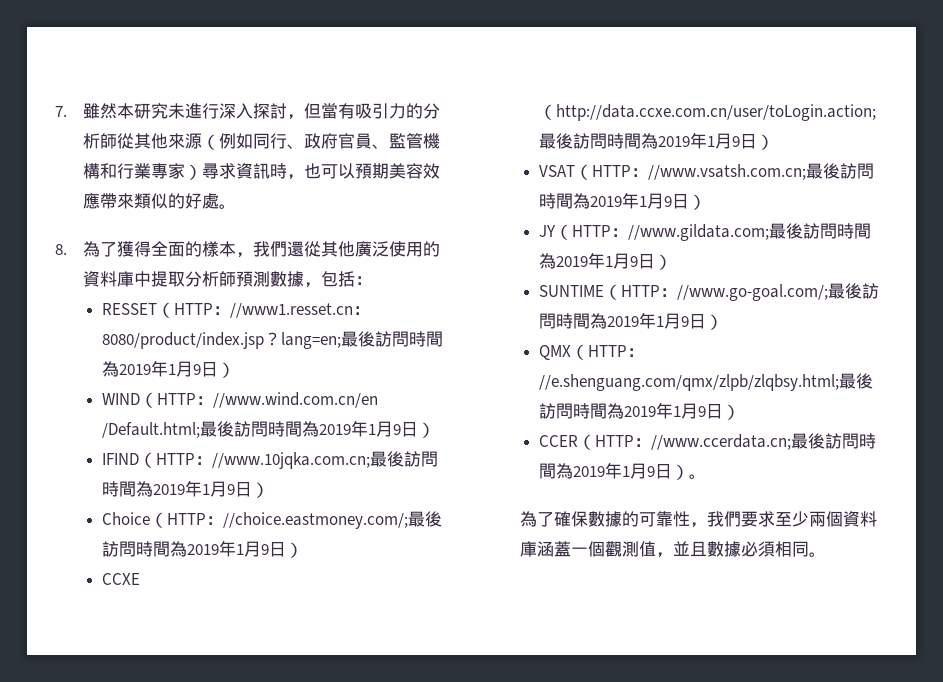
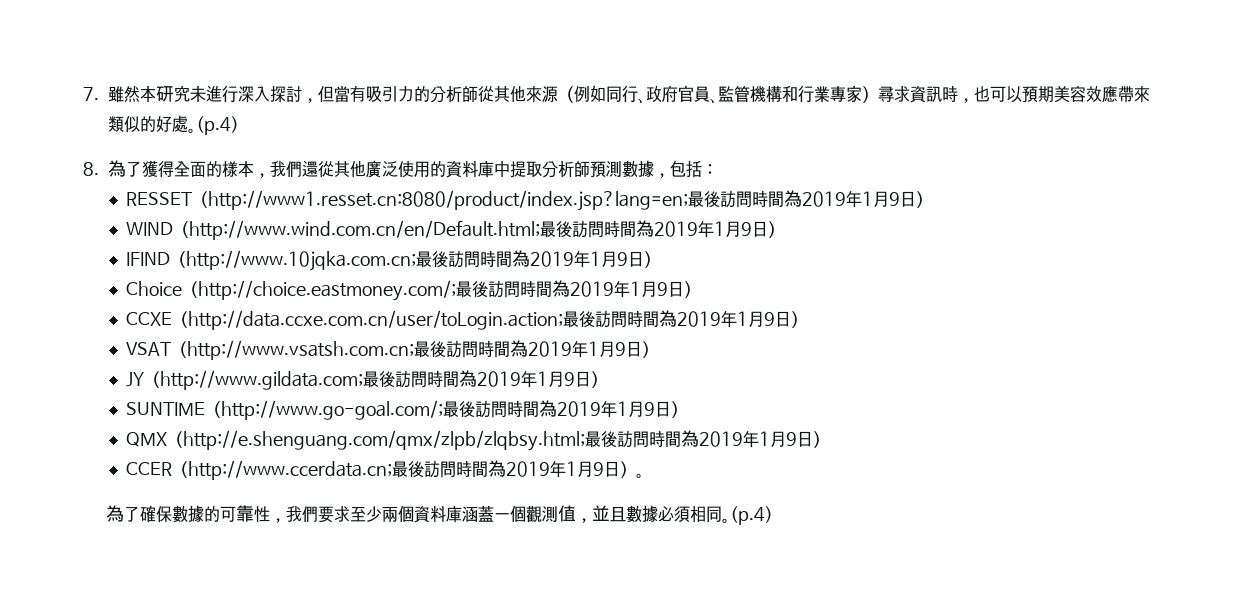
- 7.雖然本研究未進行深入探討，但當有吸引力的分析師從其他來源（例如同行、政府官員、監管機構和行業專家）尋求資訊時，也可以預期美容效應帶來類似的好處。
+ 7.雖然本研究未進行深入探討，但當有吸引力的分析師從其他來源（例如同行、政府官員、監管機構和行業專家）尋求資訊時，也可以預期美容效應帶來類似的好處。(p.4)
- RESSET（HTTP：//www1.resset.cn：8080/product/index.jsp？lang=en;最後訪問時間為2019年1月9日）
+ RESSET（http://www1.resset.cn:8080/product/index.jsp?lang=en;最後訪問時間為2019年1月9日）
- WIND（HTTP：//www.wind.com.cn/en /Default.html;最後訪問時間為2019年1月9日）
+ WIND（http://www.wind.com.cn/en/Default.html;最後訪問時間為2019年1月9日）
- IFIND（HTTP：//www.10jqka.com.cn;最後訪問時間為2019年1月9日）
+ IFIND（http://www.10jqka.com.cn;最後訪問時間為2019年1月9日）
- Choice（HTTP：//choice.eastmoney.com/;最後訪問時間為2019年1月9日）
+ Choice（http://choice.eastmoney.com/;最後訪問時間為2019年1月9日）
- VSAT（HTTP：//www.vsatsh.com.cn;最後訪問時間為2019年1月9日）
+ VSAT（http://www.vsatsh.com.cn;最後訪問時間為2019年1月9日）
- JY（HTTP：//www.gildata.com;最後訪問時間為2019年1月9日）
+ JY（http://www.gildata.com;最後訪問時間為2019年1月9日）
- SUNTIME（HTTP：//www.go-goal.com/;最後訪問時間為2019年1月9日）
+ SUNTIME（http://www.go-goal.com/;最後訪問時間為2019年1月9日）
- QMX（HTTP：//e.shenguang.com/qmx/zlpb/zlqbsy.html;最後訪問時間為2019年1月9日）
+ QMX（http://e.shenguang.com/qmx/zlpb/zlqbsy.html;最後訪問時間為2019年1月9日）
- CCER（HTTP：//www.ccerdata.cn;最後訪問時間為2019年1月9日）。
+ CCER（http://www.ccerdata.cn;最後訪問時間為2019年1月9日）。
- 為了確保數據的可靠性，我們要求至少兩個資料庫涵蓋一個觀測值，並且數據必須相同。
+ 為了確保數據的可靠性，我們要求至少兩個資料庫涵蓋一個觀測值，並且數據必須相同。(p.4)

- [PROBLEM TO SOLVE] Beginning with the line that holds "- JY（HTTP：//ww" and ending with the last line of the material, output each line exactly and nothing beyond them.

- [RESPONSE BOX]
- JY（HTTP：//www.gildata.com;最後訪問時間為2019年1月9日）
+ JY（http://www.gildata.com;最後訪問時間為2019年1月9日）
- SUNTIME（HTTP：//www.go-goal.com/;最後訪問時間為2019年1月9日）
+ SUNTIME（http://www.go-goal.com/;最後訪問時間為2019年1月9日）
- QMX（HTTP：//e.shenguang.com/qmx/zlpb/zlqbsy.html;最後訪問時間為2019年1月9日）
+ QMX（http://e.shenguang.com/qmx/zlpb/zlqbsy.html;最後訪問時間為2019年1月9日）
- CCER（HTTP：//www.ccerdata.cn;最後訪問時間為2019年1月9日）。
+ CCER（http://www.ccerdata.cn;最後訪問時間為2019年1月9日）。
- 為了確保數據的可靠性，我們要求至少兩個資料庫涵蓋一個觀測值，並且數據必須相同。
+ 為了確保數據的可靠性，我們要求至少兩個資料庫涵蓋一個觀測值，並且數據必須相同。(p.4)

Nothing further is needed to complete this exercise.